Sin embargo, últimamente, sus Destinos han estado menguando, supongo que han encontrado a Fang Wang —El Maestro Daoísta Chunqiu se rió suavemente, con los ojos sonriendo de una manera profunda y escurridiza.
—Ji Haotian preguntó: “Maestro Daoísta, ¿podría calcular el destino de Fang Wang, es él una persona del destino?—El Maestro Daoísta Chunqiu negó con la cabeza y dijo: “No puedo calcularlo, no puedo ver a través de él.
La llamada persona del destino nunca está predestinada sino que se lucha por ella.
Ambos pueden convertirse en personas del destino.
Sin embargo, lamentablemente, conocieron a Fang Wang.
Si él viviera en cualquier otra era, sería un rival de por vida para los Grandes Santos y Grandes Emperadores.
Si sobrevive a sus retos, su estatus entre los Emperadores Santos será incalculable”.
—Ji Haotian frunció el ceño.
—Un brillo agudo pasó por los ojos de Ji Rutian —Ignorando los cambios en sus expresiones, el Maestro Daoísta Chunqiu continuó: “En el Mar Emperador, hay un prodigio llamado Lü Xianming cuyo Destino también cambió al encontrarse con Fang Wang.
Curiosamente, después de su derrota ante Fang Wang, su Destino no se debilitó sino que se hizo más fuerte”.
—Ji Haotian alzó una ceja y preguntó: “¿El talento santo profetizado de la Familia Lü también perdió ante Fang Wang?”
—Mhm, todavía está comprendiendo el Dao en mi Salón de la Iluminación hasta el día de hoy.
Este joven es realmente notable, sentado bajo un árbol y a punto de comprender una Técnica de Cultivación que puede llevar a la santidad.
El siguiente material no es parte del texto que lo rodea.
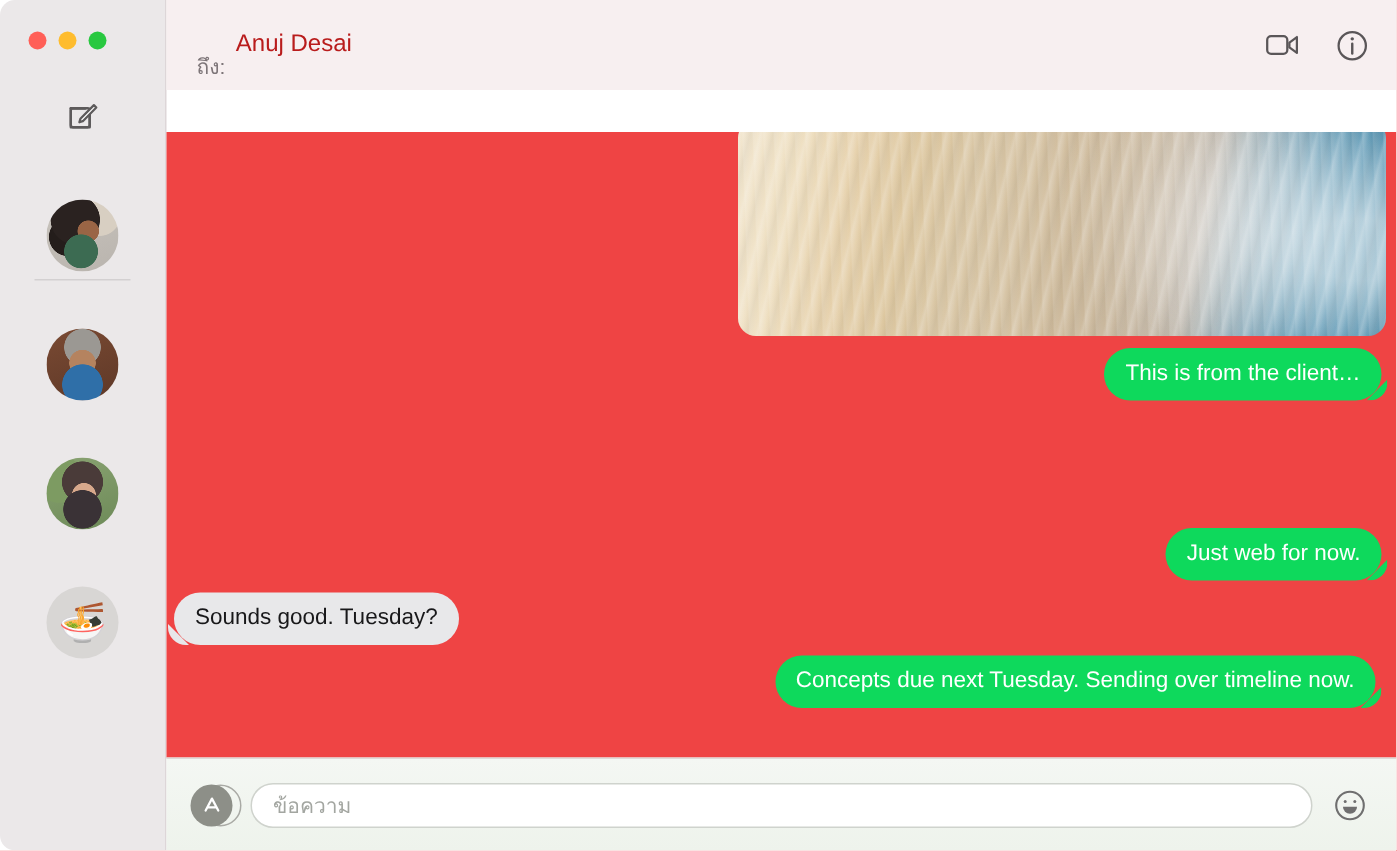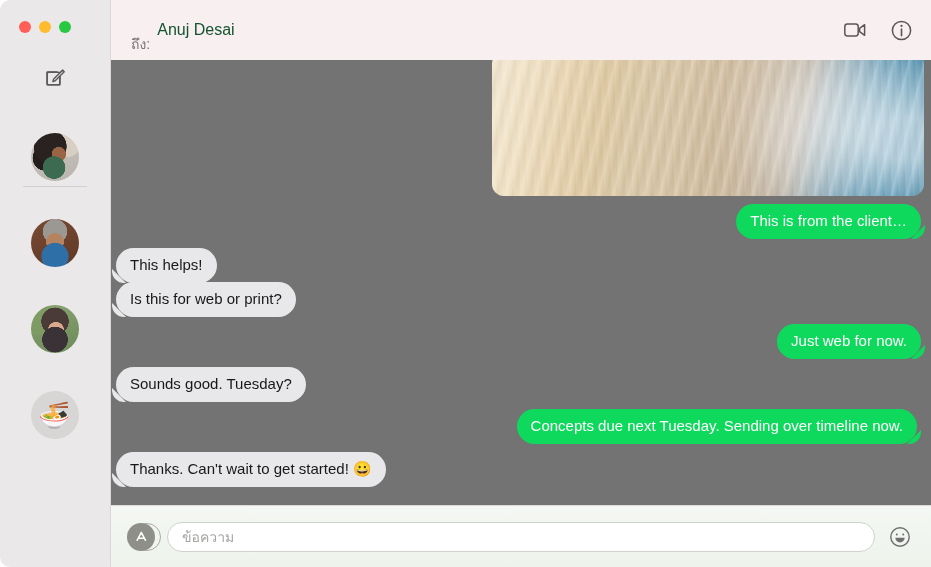"Anuj Desai" .to-name { color: #14532d -> #b91c1c }
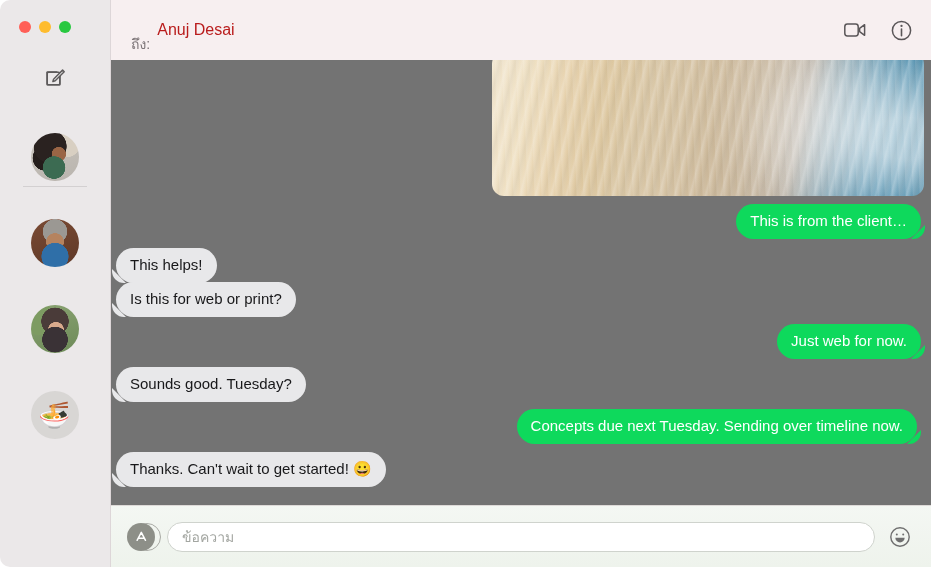"This is from the client…" .transcript { background: #737373 -> #ef4444; margin-top: none -> 28px }
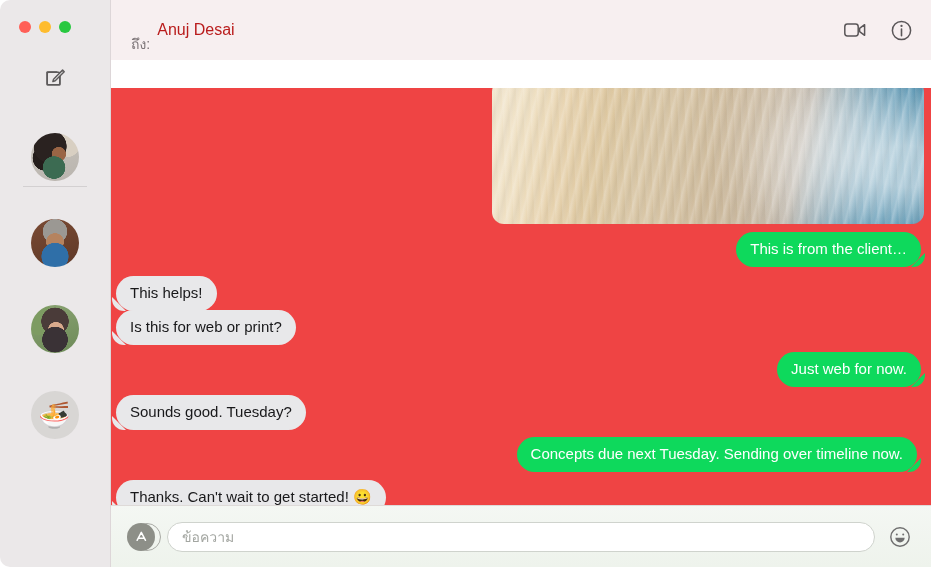"This helps!" div.tr-item { html: <div> <div>This helps!</div> </div> -> none }
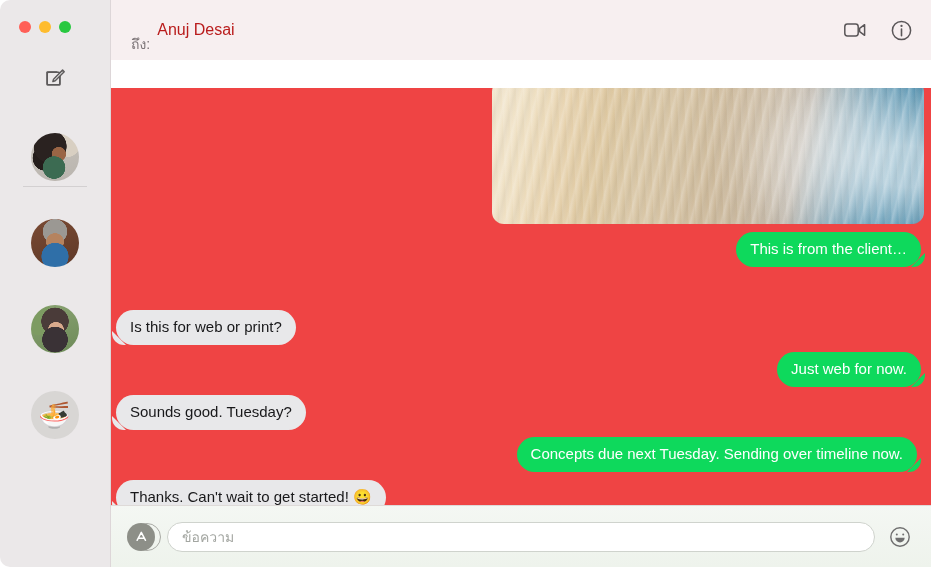"Is this for web or" div.tr-item { html: <div> <div>Is this for web or print?</div> </div> -> none }
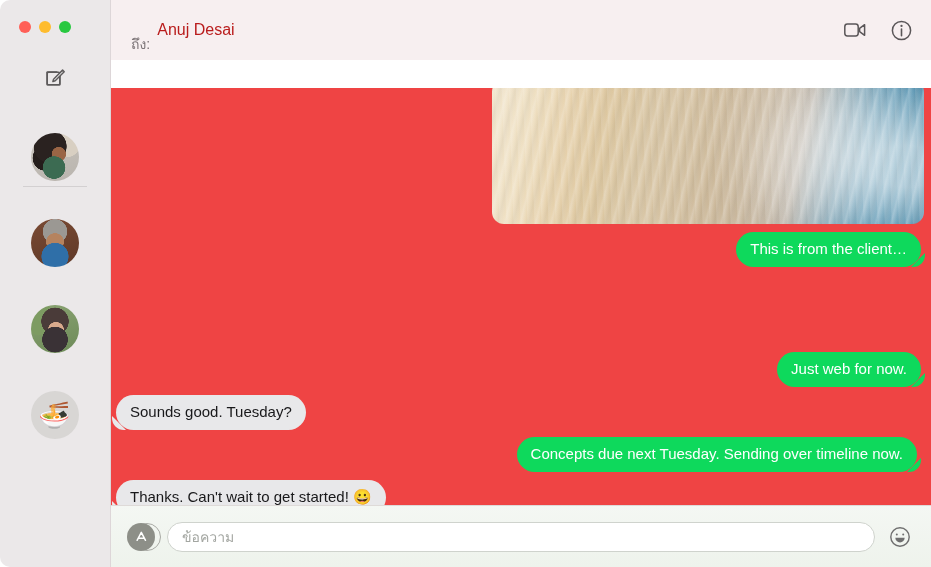"Thanks. Can't wait to get" div.tr-item { html: <div> <div>Thanks. Can't wait to get started! 😀</div> </div> -> none }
La generación más joven es de verdad temible”, —comentó emocionado el Maestro Daoísta Chunqiu.
—Ji Rutian entonces preguntó: “Maestro Daoísta, ¿nos convocó a nosotros los hermanos aquí solo para alabar a Fang Wang?
Hemos experimentado personalmente el poder de Fang Wang—El Maestro Daoísta Chunqiu negó con la cabeza y dijo: “Naturalmente que no.
Os convoqué aquí de hecho por Fang Wang, que también es el deseo de la Familia Ji y los otros seis Clanes Santos.
Con el talento sin igual de Fang Wang sacudiendo los tiempos antiguos y modernos, los siete clanes están empeñados en apoderarse de su cuerpo físico”.
—Al escuchar esto, el ceño de Ji Rutian se frunció fuertemente.
—Ji Haotian, perplejo, preguntó: “¿Qué quiere decir?
¿La Familia Ji quiere que nosotros los hermanos matemos a Fang Wang?
¡Imposible!”
—Ji Rutian miró intensamente al Maestro Daoísta Chunqiu —En absoluto.
Vuestro padre me encomendó presenciar cuál de vosotros dos hermanos es más fuerte.
El más fuerte tendrá el derecho de competir por el cuerpo de Fang Wang.
Hoy, solo uno de vosotros sobrevivirá.
El vencedor entonces competirá con los otros seis clanes por el cuerpo de Fang Wang”.
—Cuando las palabras del Maestro Daoísta Chunqiu se asentaron, la suave brisa sobre el lago se calmó.
—Ji Haotian y Ji Rutian no estaban sorprendidos; ambos hermanos parecían compuestos, e incluso sus cejas se relajaron.
—¿Nuestro padre no quiere venir a recoger el cadáver de sus hijos él mismo?” preguntó Ji Haotian, su voz volviéndose algo ronca.
—Ji Rutian dijo con sarcasmo: “Siempre ha sido así, tratando a sus hijos como peones.
Si un peón muere, muere; él nunca vendría en persona—El Maestro Daoísta Chunqiu permaneció en silencio, empezando a servirse una taza de té.
—Ji Haotian se levantó y miró hacia abajo a Ji Rutian, diciendo: “Rutian, aunque no hemos visto mucho el uno del otro desde la infancia, como hermanos, tomaré esta batalla del destino en serio.
Después, te enterraré y erigiré un monumento en tu memoria”.
—Ji Rutian rió, miró hacia arriba a Ji Haotian y dijo: “Hermano mayor, si mueres, no te enterraré.
Simplemente esparciré tus cenizas sobre este lago”.